Work task: Print out the data below in full and exactly, skipping the pictures.

Given records START

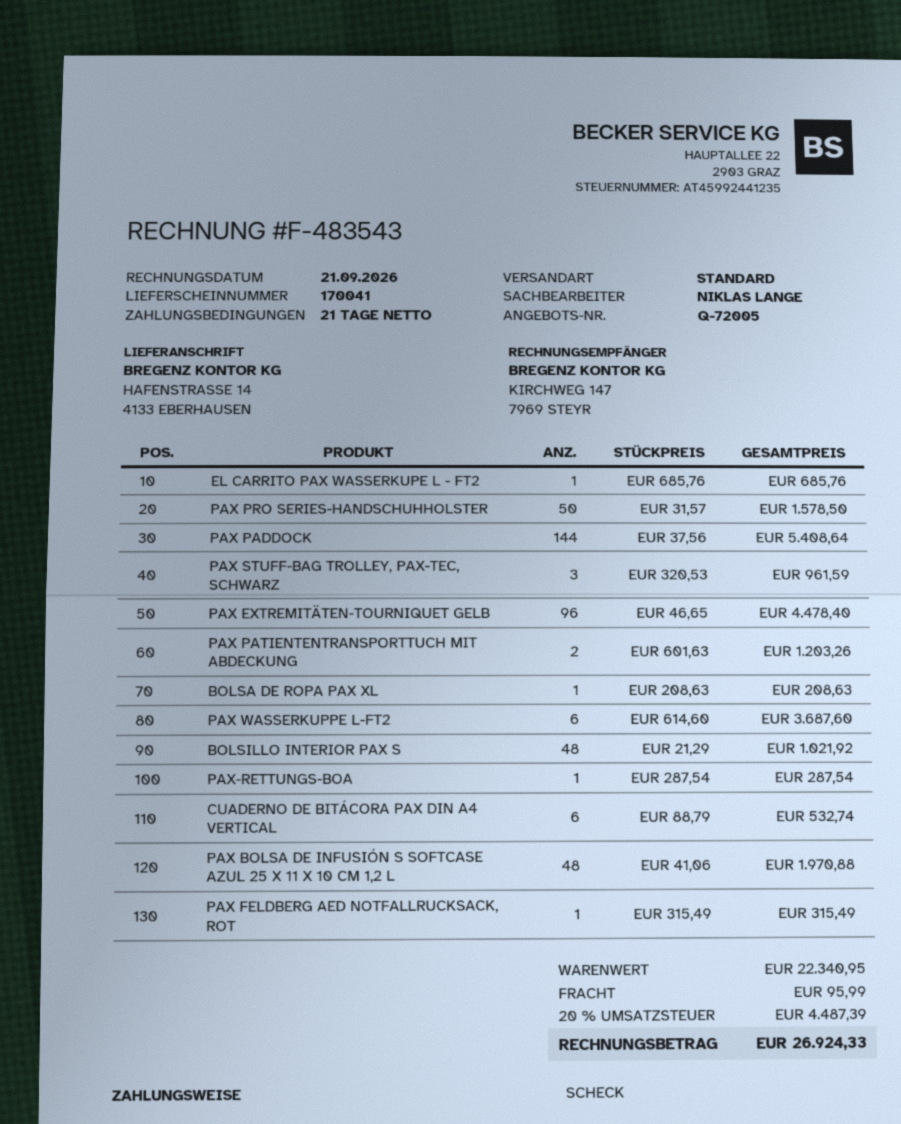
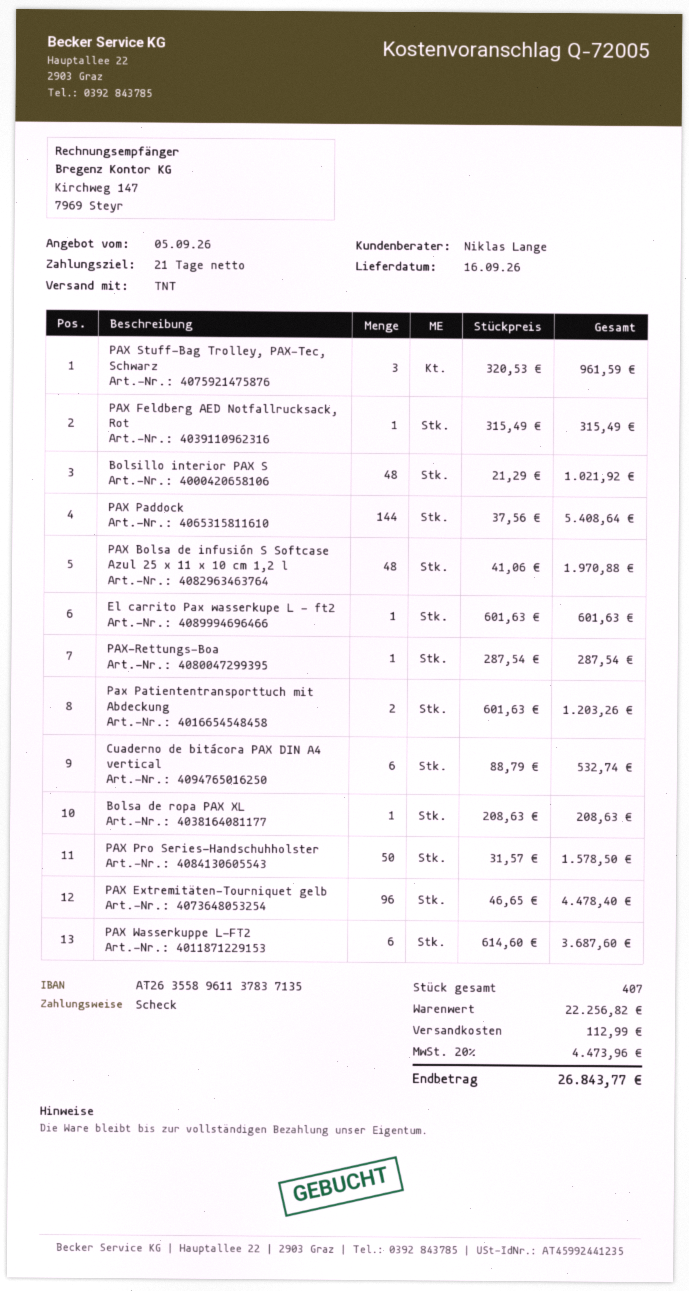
shipping method: standard -> TNT
EL CARRITO PAX WASSERKUPE L - FT2: 1 x 685.76 = 685.76 -> 1 x 601.63 = 601.63
subtotal: 22340.95 -> 22256.82
shipping: 95.99 -> 112.99
tax: 20% = 4487.39 -> 20% = 4473.96
total: 26924.33 -> 26843.77

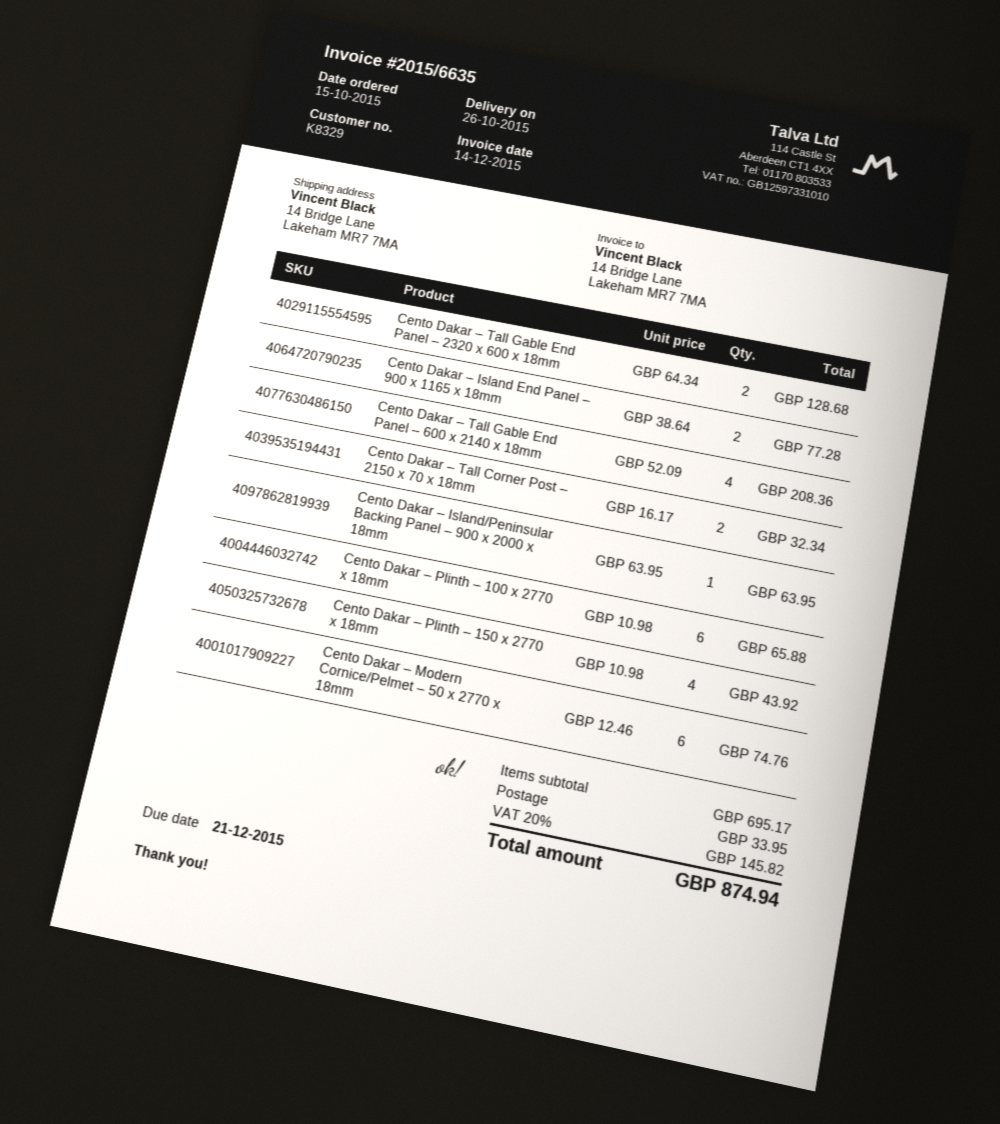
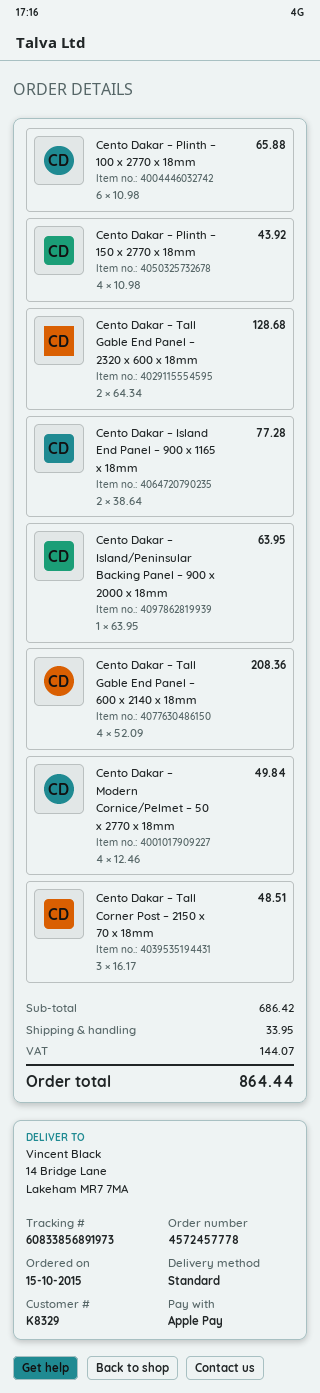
Cento Dakar – Tall Corner Post – 2150 x 70 x 18mm: 2 x 16.17 = 32.34 -> 3 x 16.17 = 48.51
Cento Dakar – Modern Cornice/Pelmet – 50 x 2770 x 18mm: 6 x 12.46 = 74.76 -> 4 x 12.46 = 49.84
subtotal: 695.17 -> 686.42
tax: 145.82 -> 144.07
total: 874.94 -> 864.44

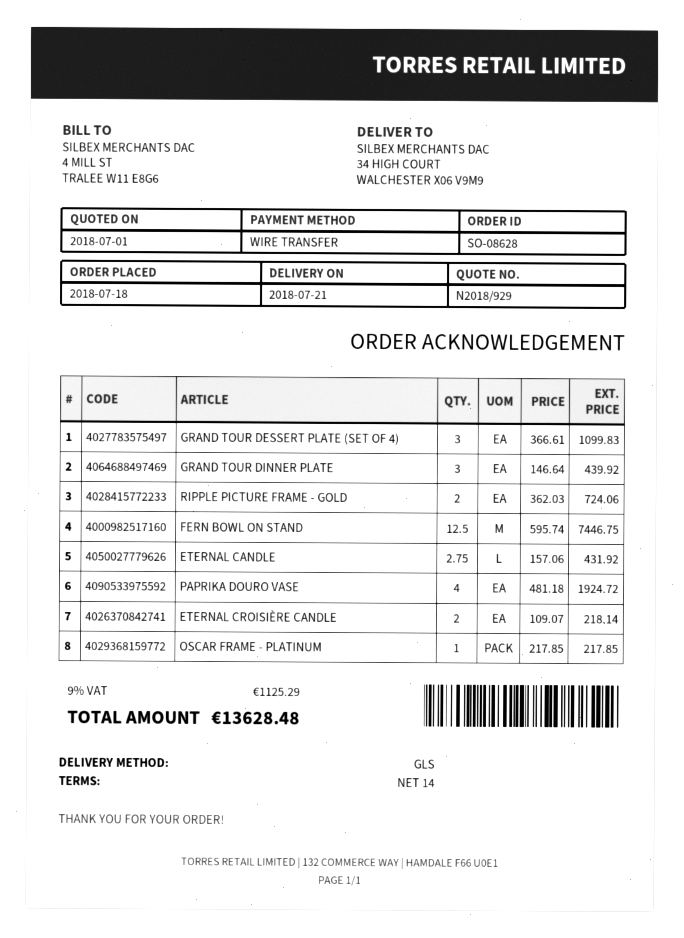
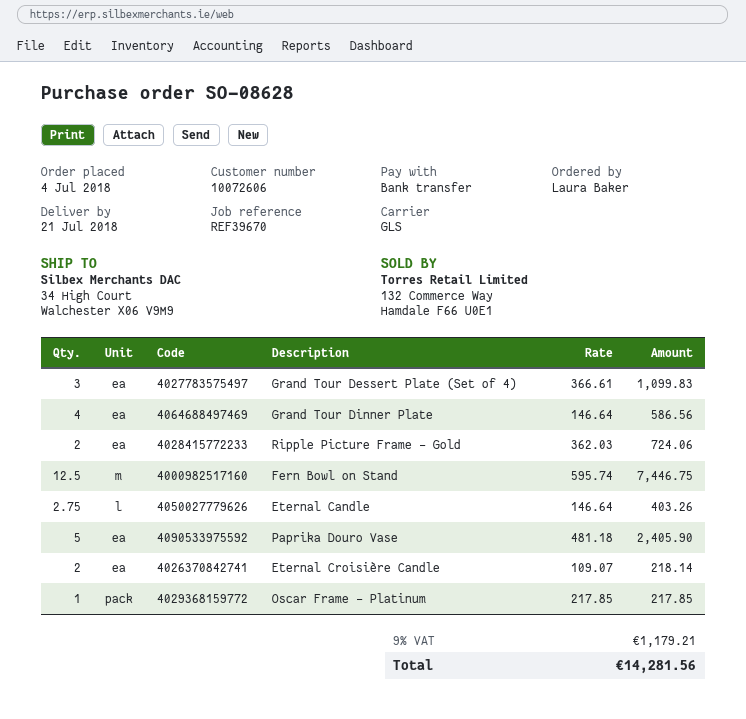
order date: 2018-07-18 -> 2018-07-04
GRAND TOUR DINNER PLATE: 3 x 146.64 = 439.92 -> 4 x 146.64 = 586.56
ETERNAL CANDLE: 2.75 x 157.06 = 431.92 -> 2.75 x 146.64 = 403.26
PAPRIKA DOURO VASE: 4 x 481.18 = 1924.72 -> 5 x 481.18 = 2405.90
tax: 9% = 1125.29 -> 9% = 1179.21
total: 13628.48 -> 14281.56

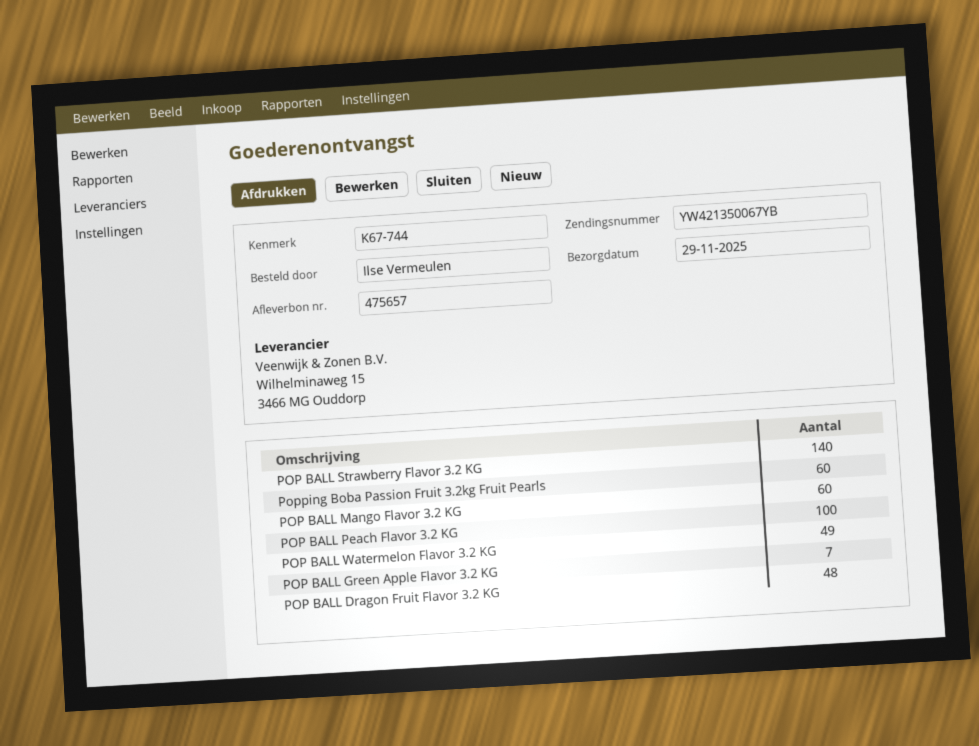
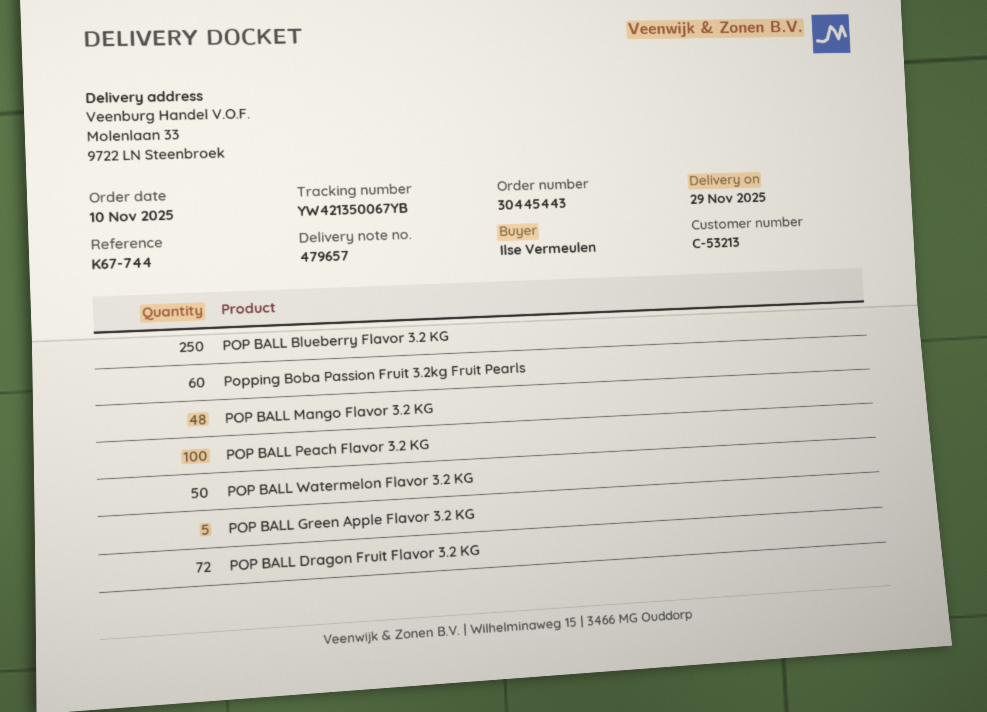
delivery note number: 475657 -> 479657
POP BALL Strawberry Flavor 3.2 KG: 140 -> none
POP BALL Mango Flavor 3.2 KG: 60 -> 48
POP BALL Watermelon Flavor 3.2 KG: 49 -> 50
POP BALL Green Apple Flavor 3.2 KG: 7 -> 5
POP BALL Dragon Fruit Flavor 3.2 KG: 48 -> 72
POP BALL Blueberry Flavor 3.2 KG: none -> 250

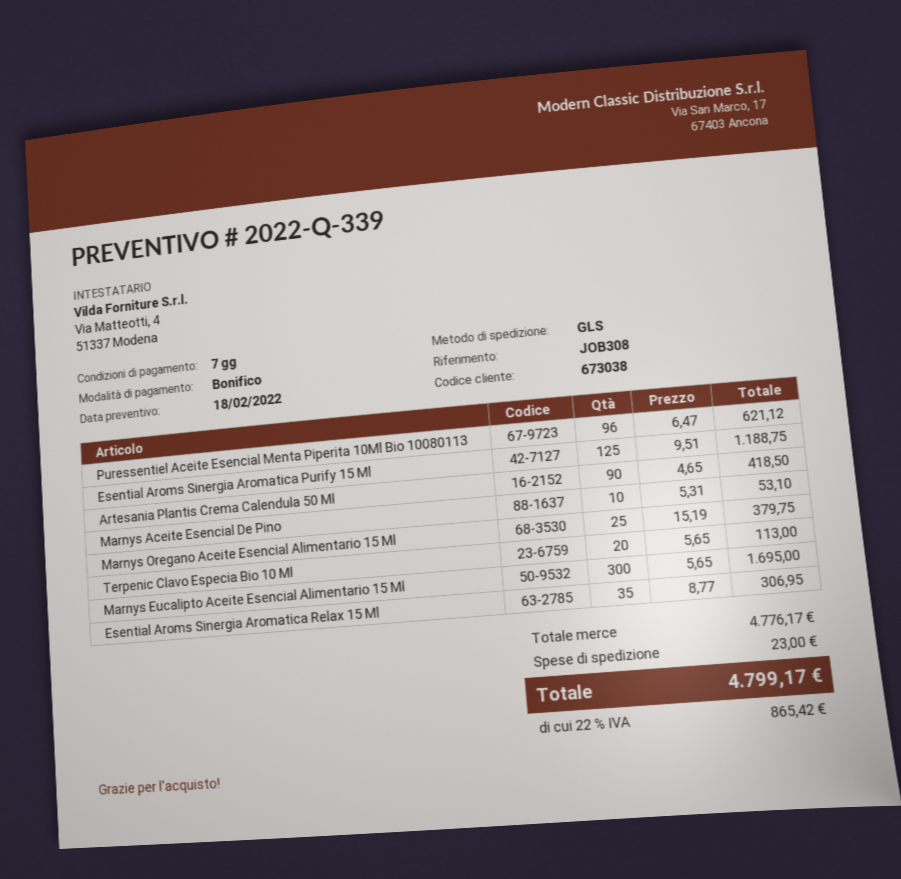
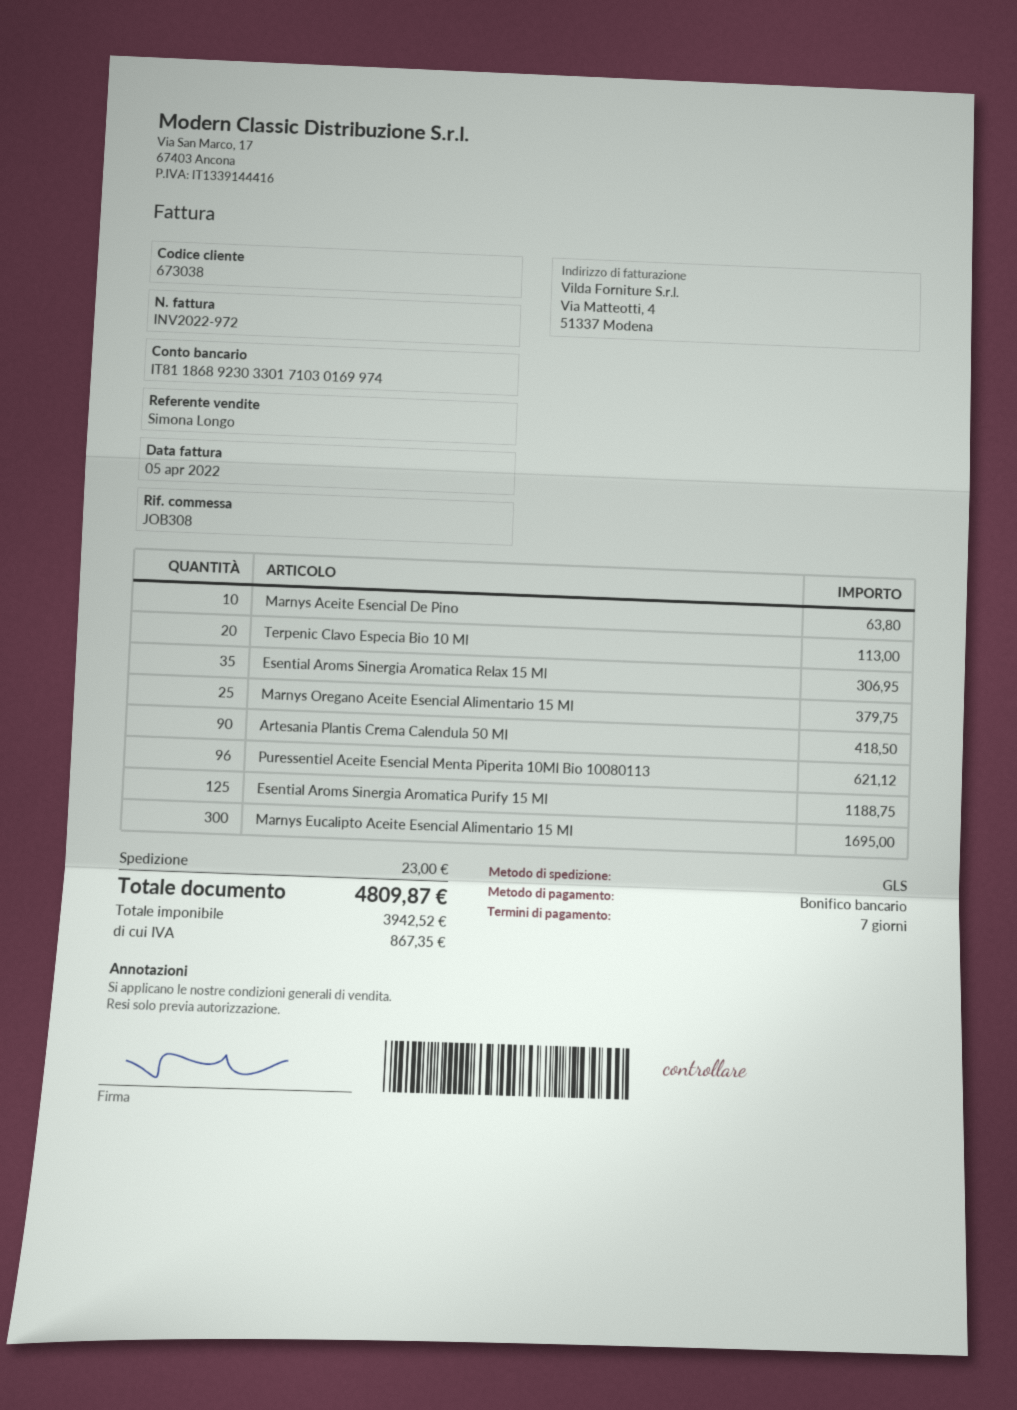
Marnys Aceite Esencial De Pino: 10 for 53.10 -> 10 for 63.80
tax: 865.42 -> 867.35
total: 4799.17 -> 4809.87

Given records END

Answer section:
shipping method: standard -> TNT
EL CARRITO PAX WASSERKUPE L - FT2: 1 x 685.76 = 685.76 -> 1 x 601.63 = 601.63
subtotal: 22340.95 -> 22256.82
shipping: 95.99 -> 112.99
tax: 20% = 4487.39 -> 20% = 4473.96
total: 26924.33 -> 26843.77

Cento Dakar – Tall Corner Post – 2150 x 70 x 18mm: 2 x 16.17 = 32.34 -> 3 x 16.17 = 48.51
Cento Dakar – Modern Cornice/Pelmet – 50 x 2770 x 18mm: 6 x 12.46 = 74.76 -> 4 x 12.46 = 49.84
subtotal: 695.17 -> 686.42
tax: 145.82 -> 144.07
total: 874.94 -> 864.44

order date: 2018-07-18 -> 2018-07-04
GRAND TOUR DINNER PLATE: 3 x 146.64 = 439.92 -> 4 x 146.64 = 586.56
ETERNAL CANDLE: 2.75 x 157.06 = 431.92 -> 2.75 x 146.64 = 403.26
PAPRIKA DOURO VASE: 4 x 481.18 = 1924.72 -> 5 x 481.18 = 2405.90
tax: 9% = 1125.29 -> 9% = 1179.21
total: 13628.48 -> 14281.56

delivery note number: 475657 -> 479657
POP BALL Strawberry Flavor 3.2 KG: 140 -> none
POP BALL Mango Flavor 3.2 KG: 60 -> 48
POP BALL Watermelon Flavor 3.2 KG: 49 -> 50
POP BALL Green Apple Flavor 3.2 KG: 7 -> 5
POP BALL Dragon Fruit Flavor 3.2 KG: 48 -> 72
POP BALL Blueberry Flavor 3.2 KG: none -> 250

Marnys Aceite Esencial De Pino: 10 for 53.10 -> 10 for 63.80
tax: 865.42 -> 867.35
total: 4799.17 -> 4809.87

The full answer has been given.